On Washington's demand that Israel freeze construction in West Bank settlements, Netanyahu dug in, insisting that "there's a need to allow settlers to lead normal lives," Roth reports.
Nearly 300,000 Israelis live in the West Bank, in addition to 180,000 Israelis living in Jewish neighborhoods built in east Jerusalem. He also said that existing settlements should be allowed to grow - a position opposed by the U.S.
"We have no intention to build new settlements or expropriate land for expanding existing settlements. But there is a need to allow residents to lead a normal life. Settlers are not the enemy of the nation and are not the enemy of peace - they are our brothers and sisters," he said.
Netanyahu also said the Palestinians must recognize Israel as a Jewish state. The Palestinians have refused to do so, fearing it would amount to giving up the rights of millions of refugees and their descendants and discriminate against Israel's own Arab minority.
Although the Palestinians have agreed to demilitarization under past peace proposals, Erekat rejected it, saying it would cement Israeli rule over them.
Nabil Abu Rdeneh, another Palestinian official, called on the U.S. to challenge Netanyahu "to prevent more deterioration in the region."
"What he has said today is not enough to start a serious peace process," he added.

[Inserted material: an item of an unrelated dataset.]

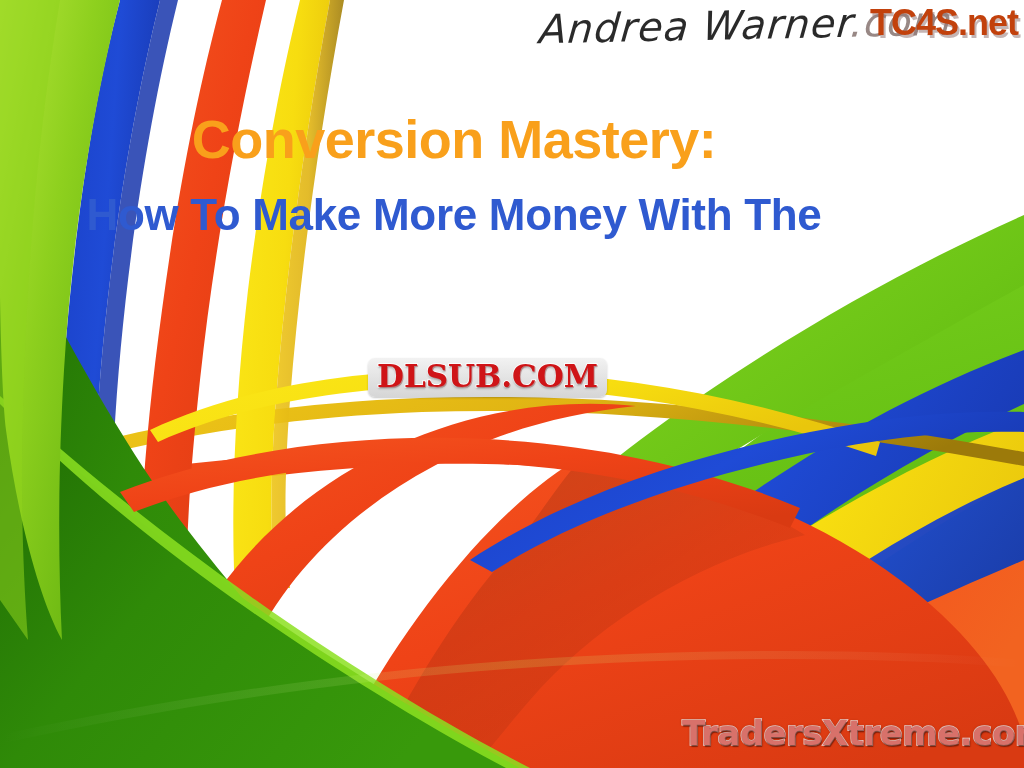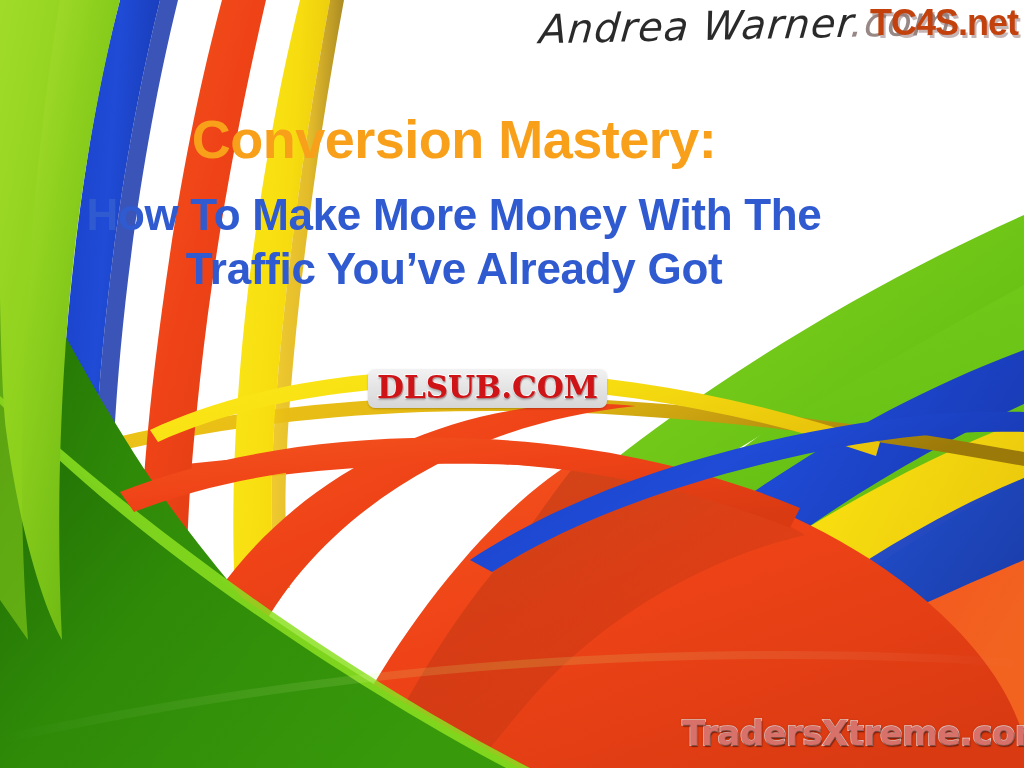"Traffic You’ve Already Got" div.title-sub { html: <div>Traffic You’ve Already Got</div> -> none }
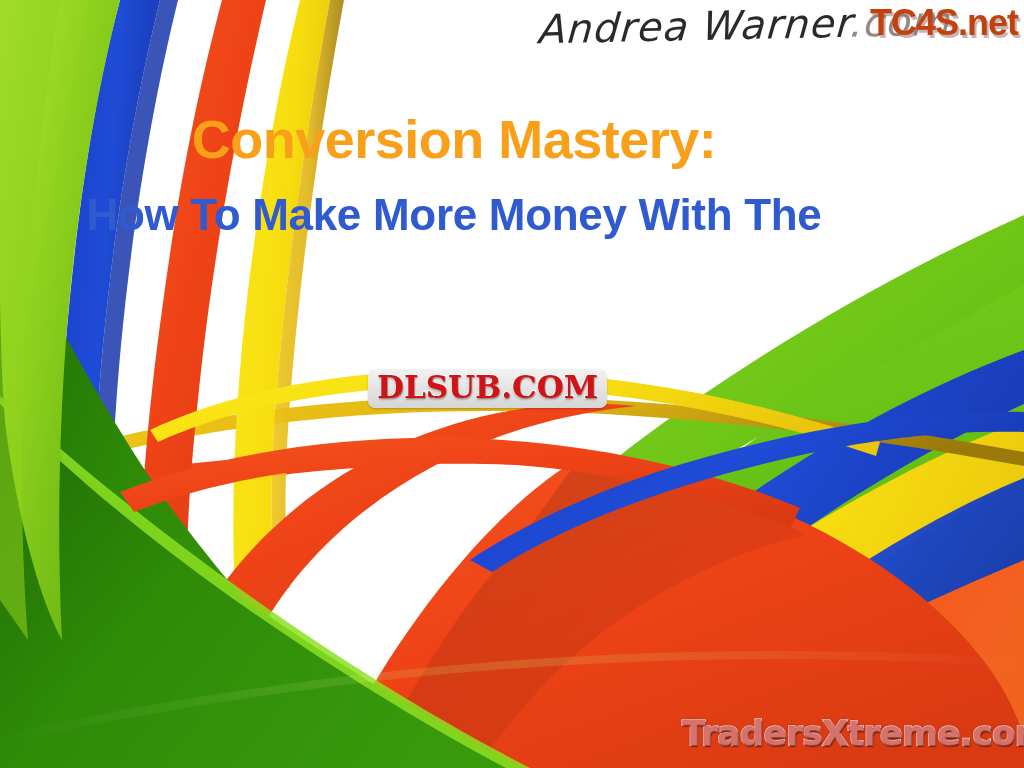"DLSUB.COM" .wm-dlsub { top: 369px -> 358px }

In Gaza, Hamas spokesman Sami Abu Zuhri called the speech "racist" and called on Arab nations "form stronger opposition" toward Israel. Hamas ideology does not recognize a Jewish state in an Islamic Middle East and the group has sent dozens of suicide bombers into Israel.
Netanyahu also came under criticism from within his own government - a coalition of religious and nationalistic parties that oppose Palestinian independence.
Zevulun Orlev, a member of the Jewish Home Party, which represents Jewish settlers and other hard-liners, said Netanyahu's speech violated agreements struck when the government was formed. "I think the coalition needs to hold a serious discussion to see where this is headed," he told Israel Radio.
Asked about the disputed election in Iran that affirmed President Mahmoud Ahmadinejad's claim to power, Netanyahu said the Iranian threat looms large and in full force. He didn't say much but it's safe to say he didn't think he had to, Roth reports.
Israelis have been saying that, politically, Ahmadinejad's re-election works in Netanyahu's favor, because the person he calls the biggest threat to peace is still in power.